> Exercise goal: In your copy, leave out the pictures and output only the lines from the one holding "margin-left: 49px ->" through the end of the data below, exactly.
** Records shown follows **
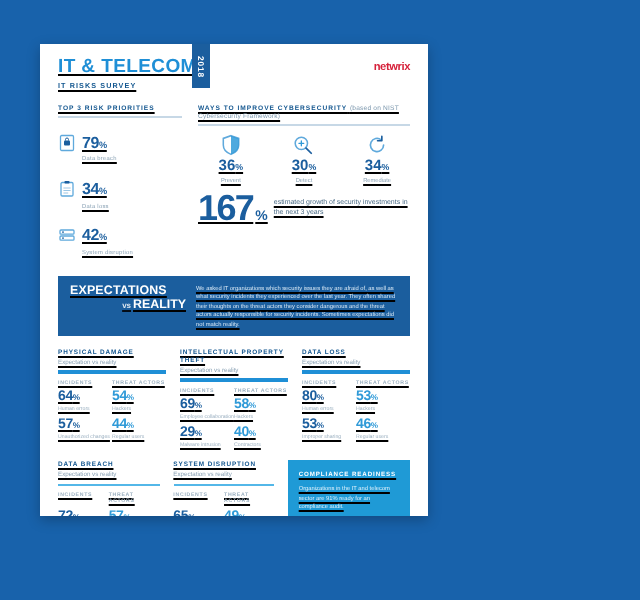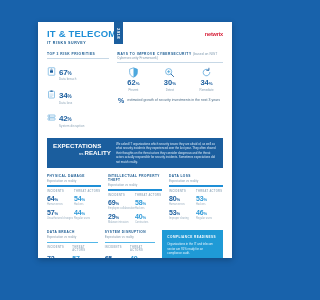"IT & TELECOM" .page { left: 38px -> 20px; text-decoration: none -> underline }
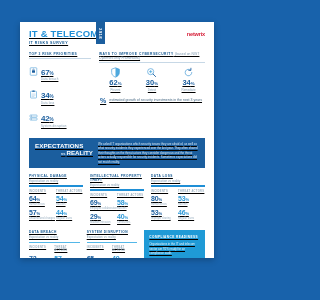"67" span { text: 67 -> 79 }
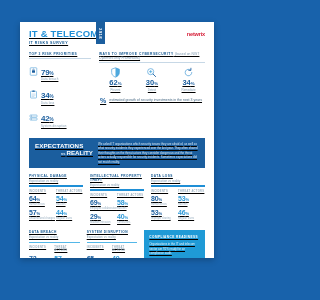"62" span { text: 62 -> 36 }
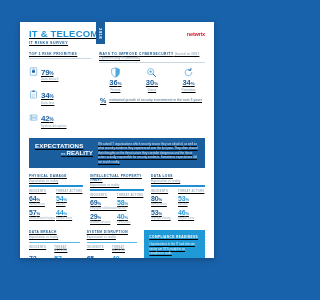"167" span.gnum { html: none -> <span>167</span> }
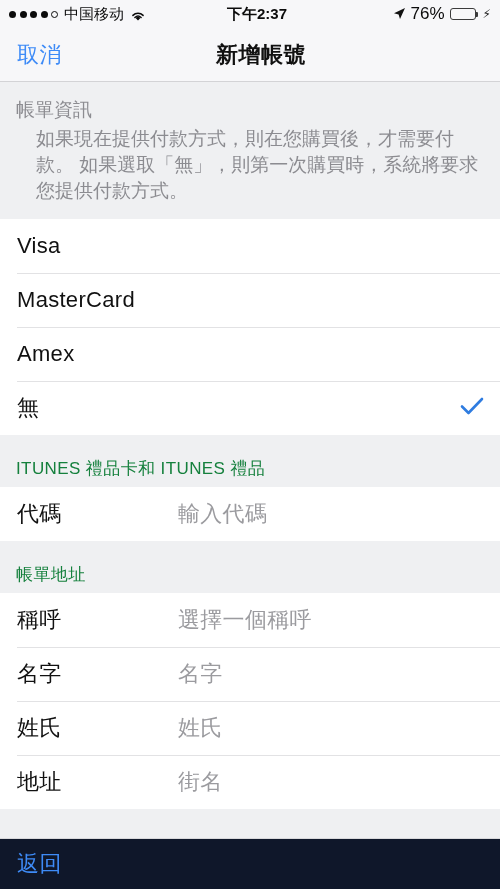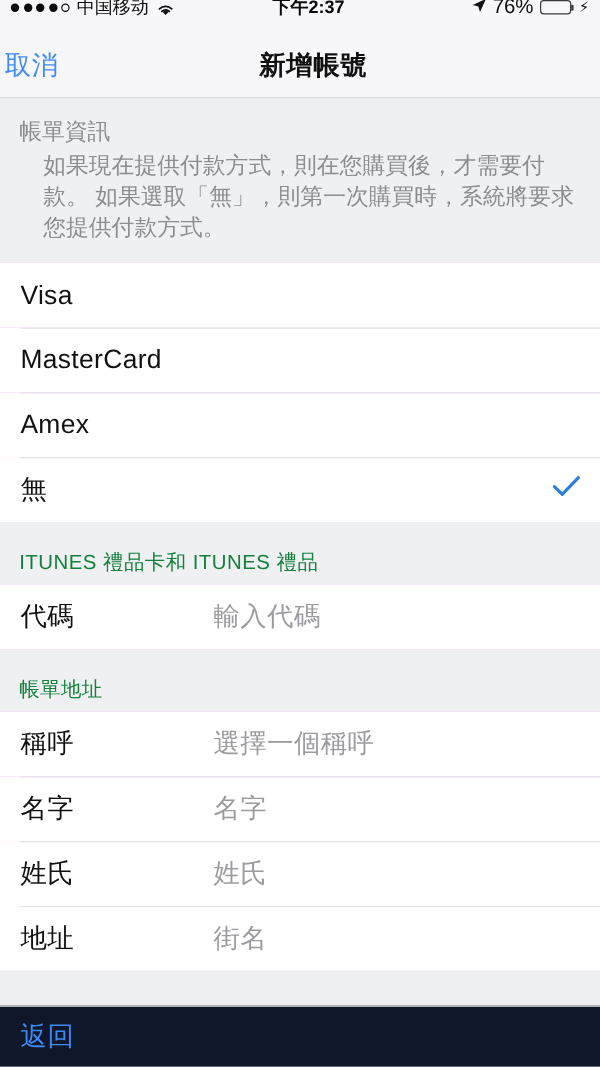"中国移动" .statusbar { align-items: flex-end -> center }
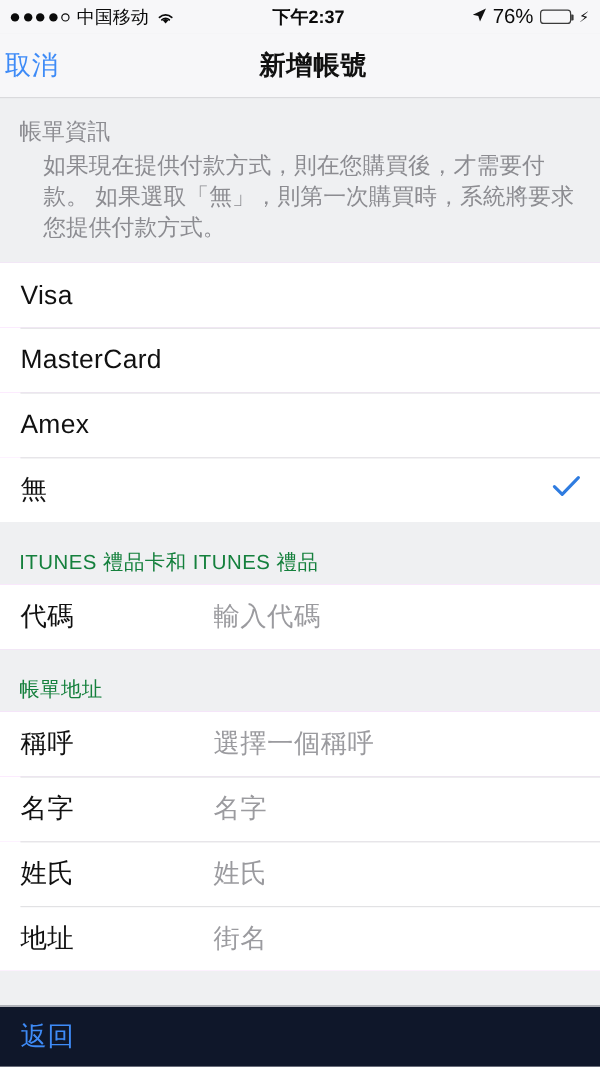"取消" .nav-cancel { padding-left: 4px -> 17px }
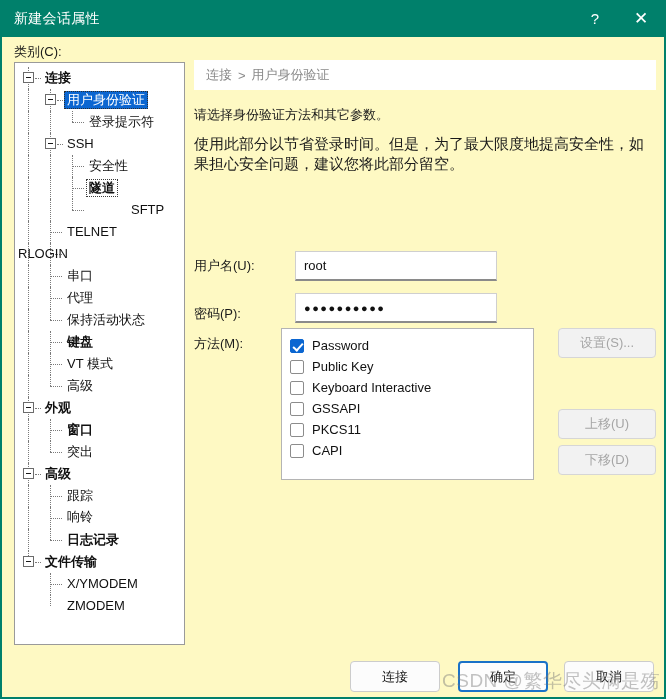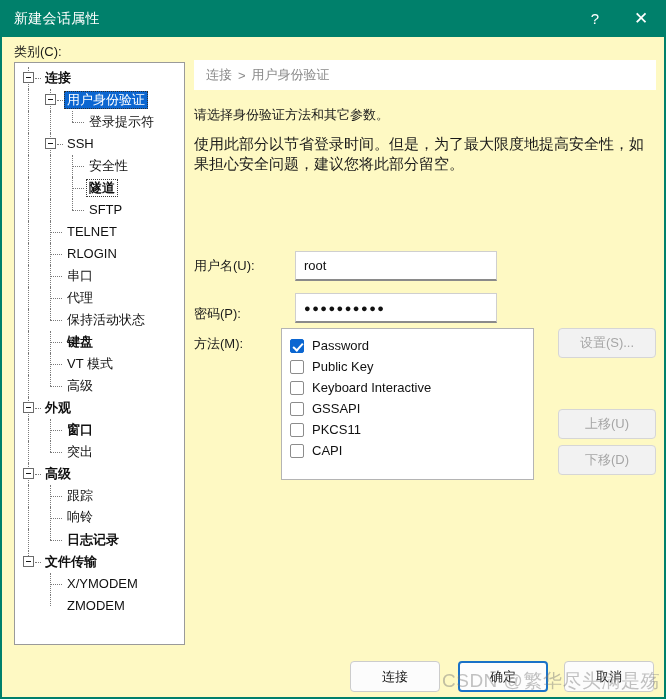"SFTP" span.tree-label { margin-left: 71px -> 113px }
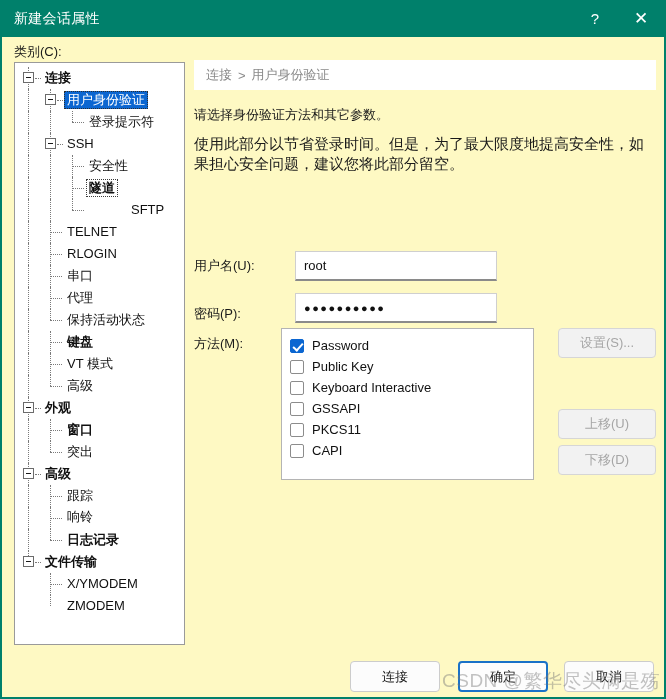"RLOGIN" span.tree-label { margin-left: 49px -> none }
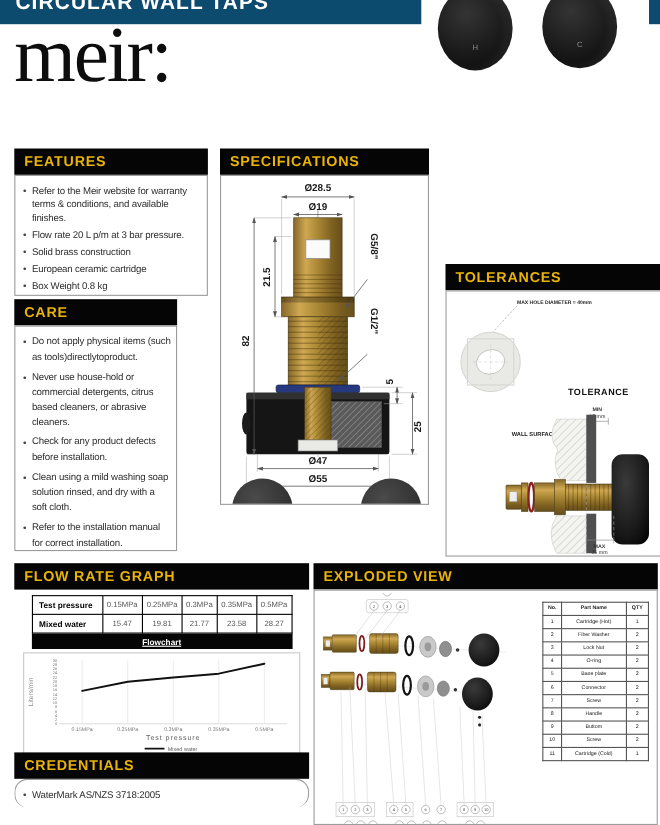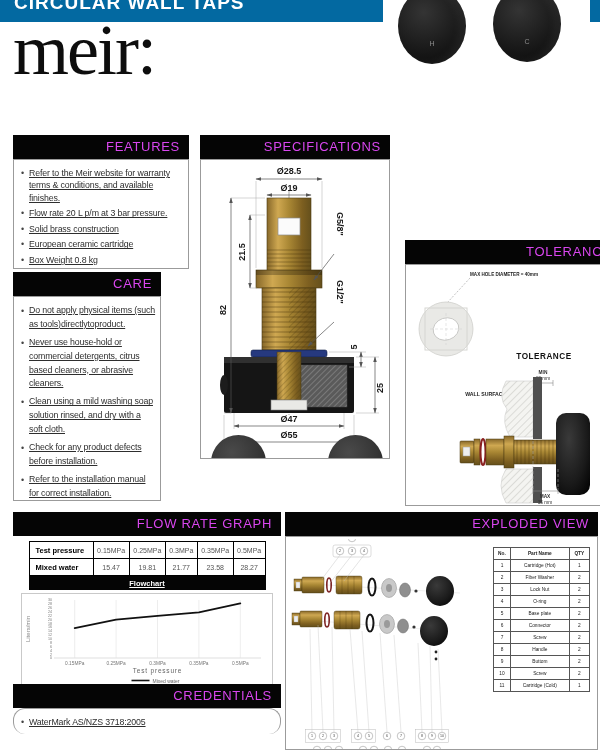"CIRCULAR WALL TAPS" .banner { background: #0369a1 -> #0c4a6e }
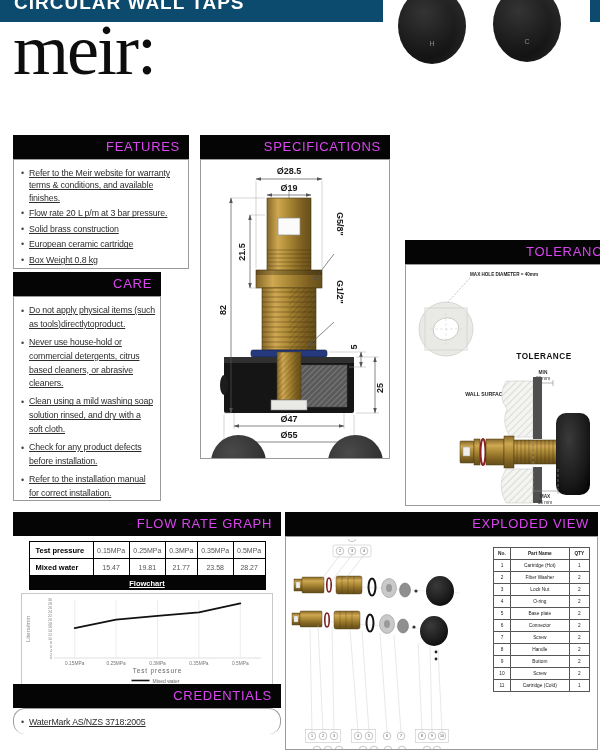"FEATURES" .sec-h { color: #d946ef -> #eab308; font-weight: 400 -> 700; text-align: right -> none }
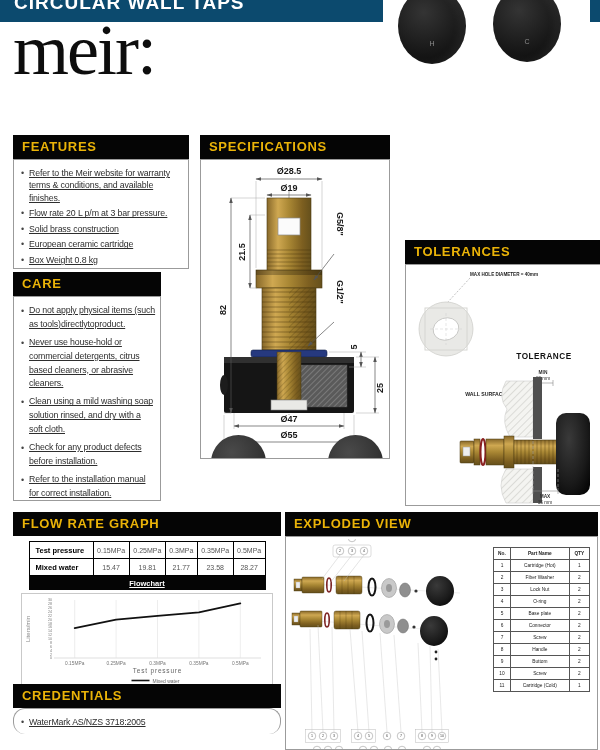"Refer to the Meir website" ul.blist li { text-decoration: underline -> none }
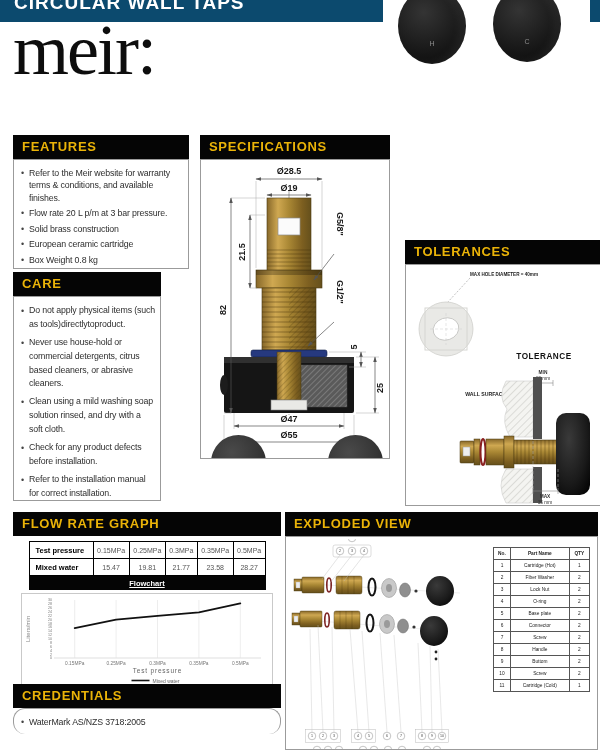"Clean using a mild washing" li { order: before "Check for any product defects" -> after "Check for any product defects" }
** End of Records shown **
> Exercise response:
"RLOGIN" span.tree-label { margin-left: 49px -> none }
"CIRCULAR WALL TAPS" .banner { background: #0369a1 -> #0c4a6e }
"FEATURES" .sec-h { color: #d946ef -> #eab308; font-weight: 400 -> 700; text-align: right -> none }
"Refer to the Meir website" ul.blist li { text-decoration: underline -> none }
"Clean using a mild washing" li { order: before "Check for any product defects" -> after "Check for any product defects" }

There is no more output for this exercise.